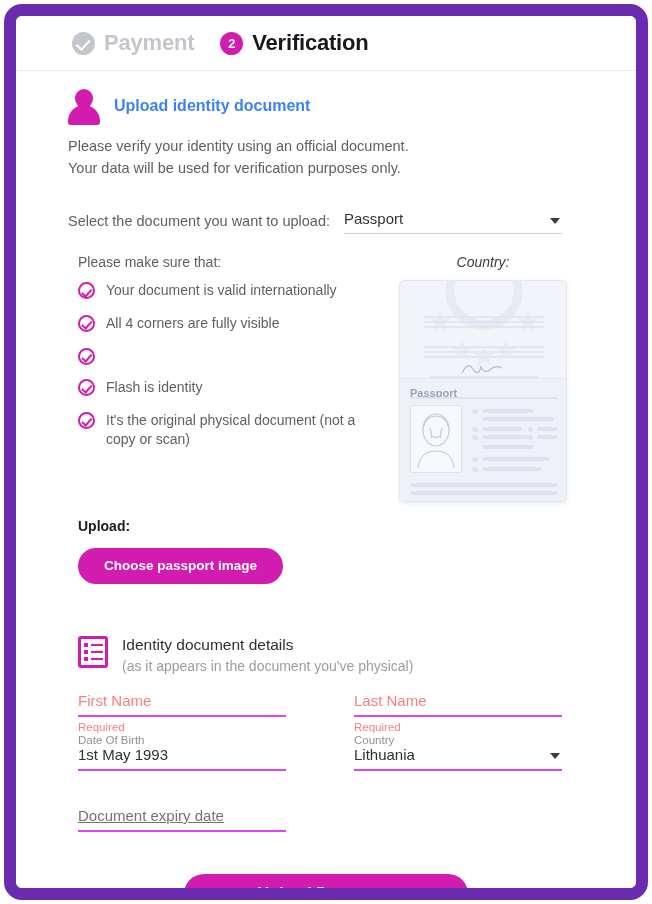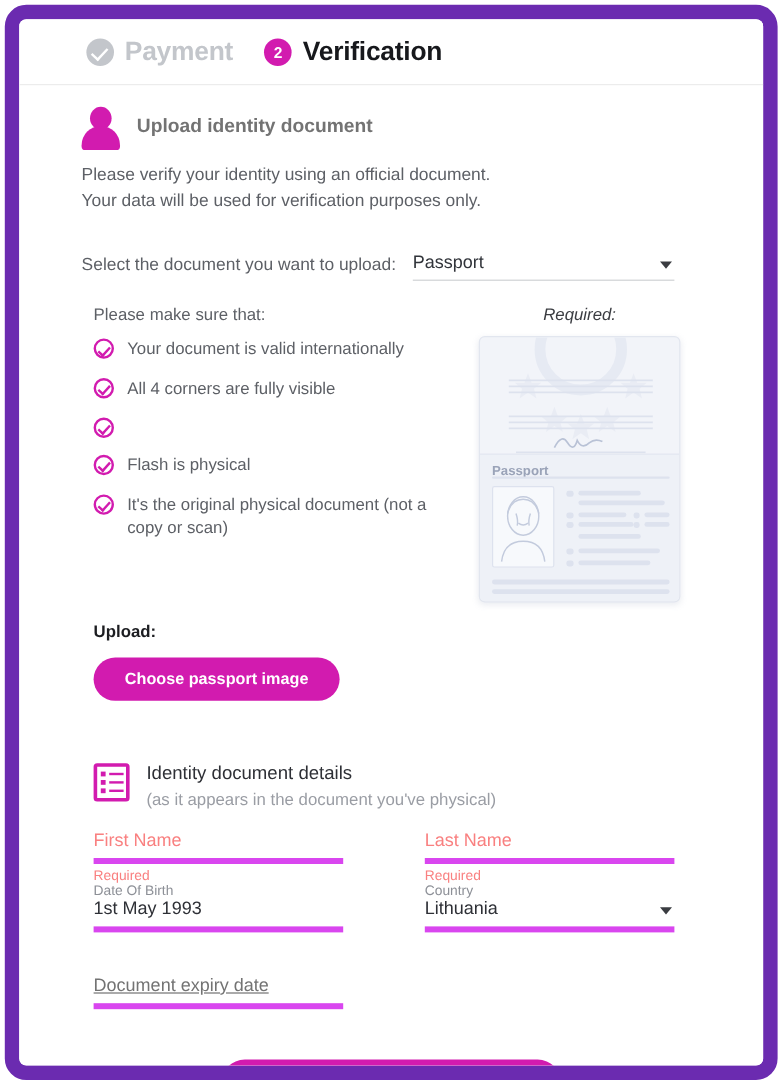--- a/index.html
+++ b/index.html
@@ -82,21 +82,21 @@
     width: 18px; height: 19px; border-radius: 50%;
     background: #D21BAF;
   }
   .person-icon .body-sh {
     position: absolute; left: 0; top: 16px;
     width: 32px; height: 20px;
     border-radius: 16px 16px 3px 3px;
     background: #D21BAF;
   }
   .sec-title {
-    font-size: 16px; font-weight: bold; color: #737373;
+    font-size: 16px; font-weight: bold; color: #3b82f6;
   }
 
   .intro {
     margin-top: 12px;
     font-size: 14.5px;
     line-height: 1.55;
     color: #5d6066;
   }
 
   
@@ -205,21 +205,21 @@
     position: relative; background: #fff;
   }
   .li-dot, .li-bar { position: absolute; background: #D21BAF; }
   .details-title { font-size: 15.5px; color: #2e3036; }
   .details-sub { font-size: 14px; color: #9a9da4; margin-top: 4px; }
 
   .fields { margin-top: 18px; }
   .field-row { display: flex; gap: 68px; }
   .field { width: 208px; }
   .field-input {
-    border-bottom: 5px solid #d946ef;
+    border-bottom: 2px solid #d946ef;
     padding-bottom: 6px;
     font-size: 15px;
     position: relative;
   }
   .ph-red { color: #f98080; }
   .ph-gray { color: #737373; text-decoration: underline; }
   .val { color: #2e3036; }
   .field-err { color: #f98080; font-size: 11.5px; margin-top: 4px; }
   .field-sub { color: #8d9097; font-size: 11.5px; margin-top: 1px; }
   .field-caret {
@@ -295,30 +295,30 @@
         </div>
         <div class="check-item">
           <span class="check-icon"></span>
           <span class="check-text">All 4 corners are fully visible</span>
         </div>
         <div class="check-item">
           <span class="check-icon"></span>
         </div>
         <div class="check-item">
           <span class="check-icon"></span>
-          <span class="check-text">Flash is physical</span>
+          <span class="check-text">Flash is identity</span>
         </div>
         <div class="check-item">
           <span class="check-icon"></span>
           <span class="check-text">It's the original physical document (not a copy or scan)</span>
         </div>
       </div>
 
       <div class="example">
-        <div class="example-label">Required:</div>
+        <div class="example-label">Country:</div>
         <div class="passport">
           <div class="pp-top">
             <svg width="168" height="100" viewBox="0 0 168 100">
               <circle cx="84" cy="10" r="34" fill="none" stroke="#e6eaf3" stroke-width="9"></circle>
               <g fill="#e9ecf4">
                 <polygon points="40,30 43,38 51,38 45,43 47,51 40,46 33,51 35,43 29,38 37,38"></polygon>
                 <polygon points="128,30 131,38 139,38 133,43 135,51 128,46 121,51 123,43 117,38 125,38"></polygon>
                 <polygon points="62,58 65,66 73,66 67,71 69,79 62,74 55,79 57,71 51,66 59,66"></polygon>
                 <polygon points="106,58 109,66 117,66 111,71 113,79 106,74 99,79 101,71 95,66 103,66"></polygon>
                 <polygon points="84,64 87,72 95,72 89,77 91,85 84,80 77,85 79,77 73,72 81,72"></polygon>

++++++++++

### [Problem to solve]
Pull out all lines of the data with the string "details".

### [Result]
   .details-title { font-size: 15.5px; color: #2e3036; }
   .details-sub { font-size: 14px; color: #9a9da4; margin-top: 4px; }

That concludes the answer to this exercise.